Only the lines from the line with "text-align: center ->" through the end of the records belong in your reply, copied exactly, with every picture left out.
- - - - - - -
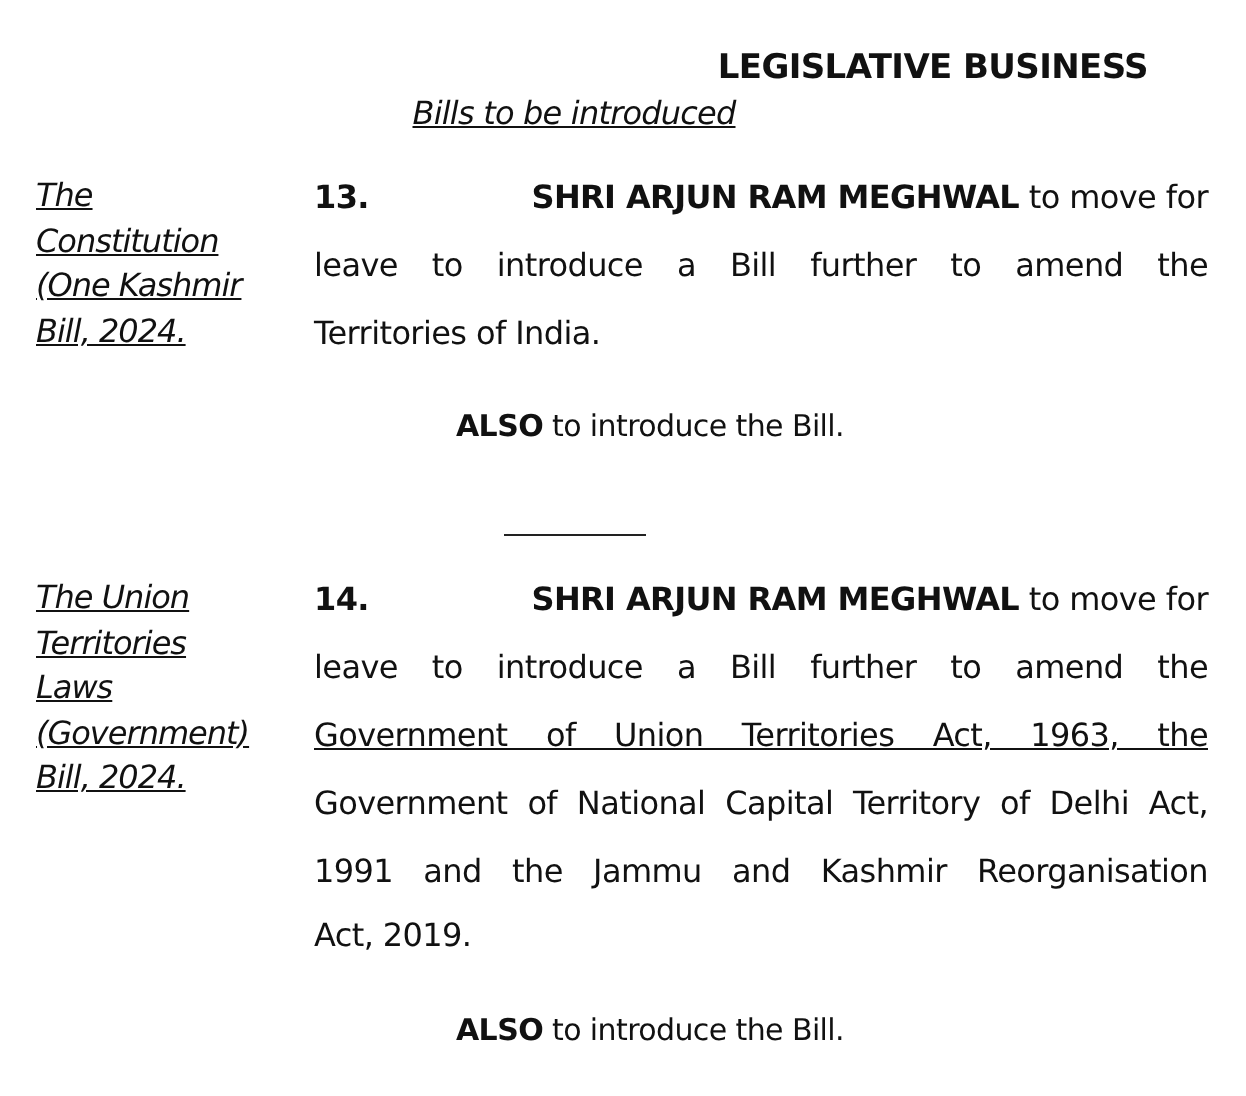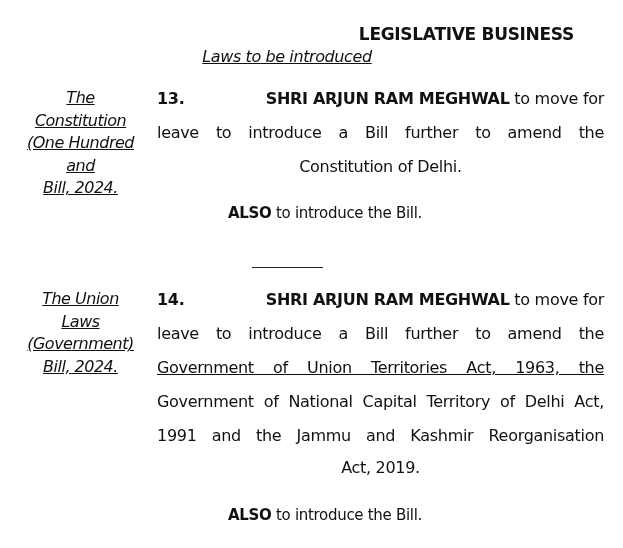"Laws to be introduced" div.abs { text: Laws -> Bills }
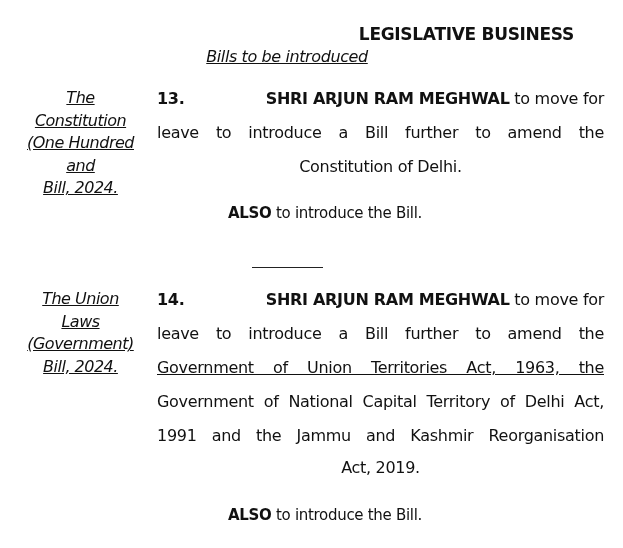"The" .abs { text-align: center -> none }
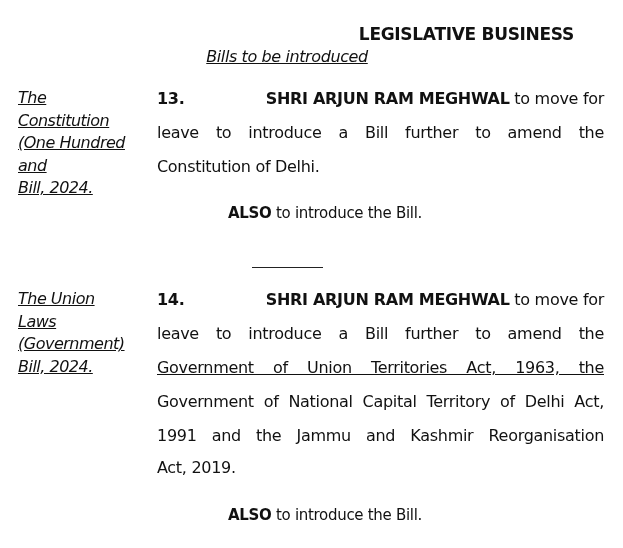"(One Hundred" span { text: Hundred -> Kashmir }
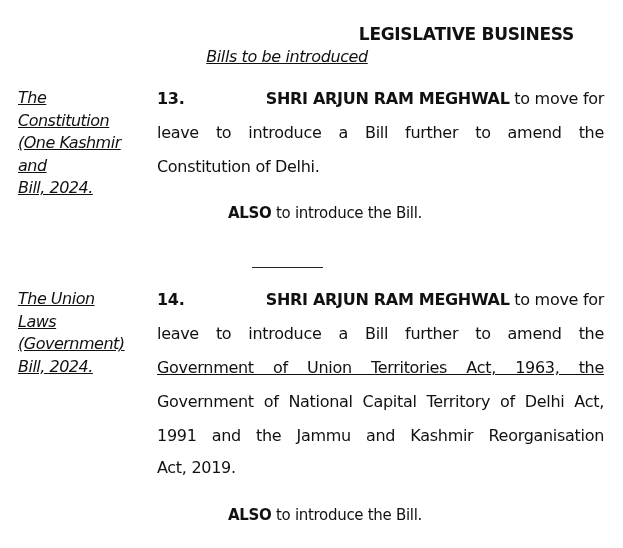"and" span { html: <span>and</span> -> none }
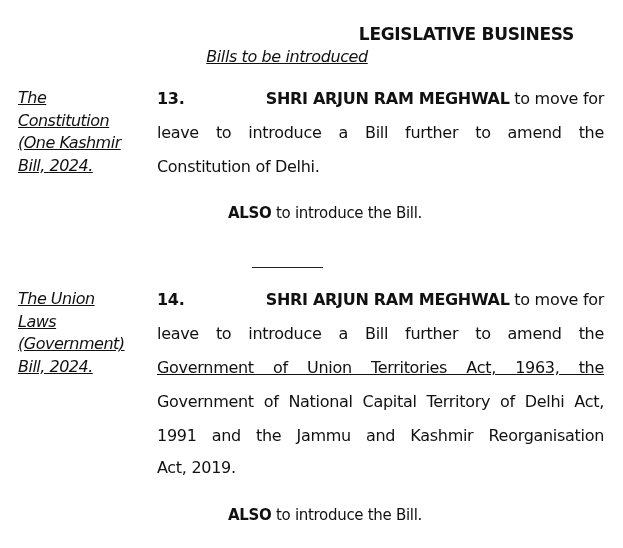"Constitution of Delhi." div.abs { text: Constitution of Delhi -> Territories of India }
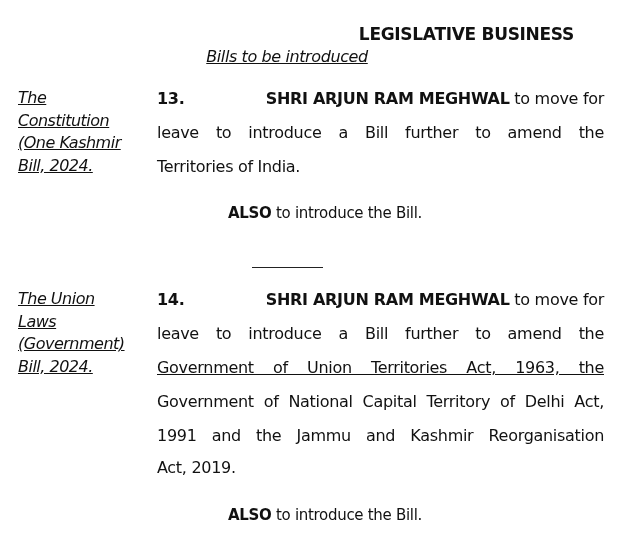"Territories" span { html: none -> <span>Territories</span> }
- - - - - - -
_TASK RESPONSE_
"The" .abs { text-align: center -> none }
"(One Hundred" span { text: Hundred -> Kashmir }
"and" span { html: <span>and</span> -> none }
"Constitution of Delhi." div.abs { text: Constitution of Delhi -> Territories of India }
"Territories" span { html: none -> <span>Territories</span> }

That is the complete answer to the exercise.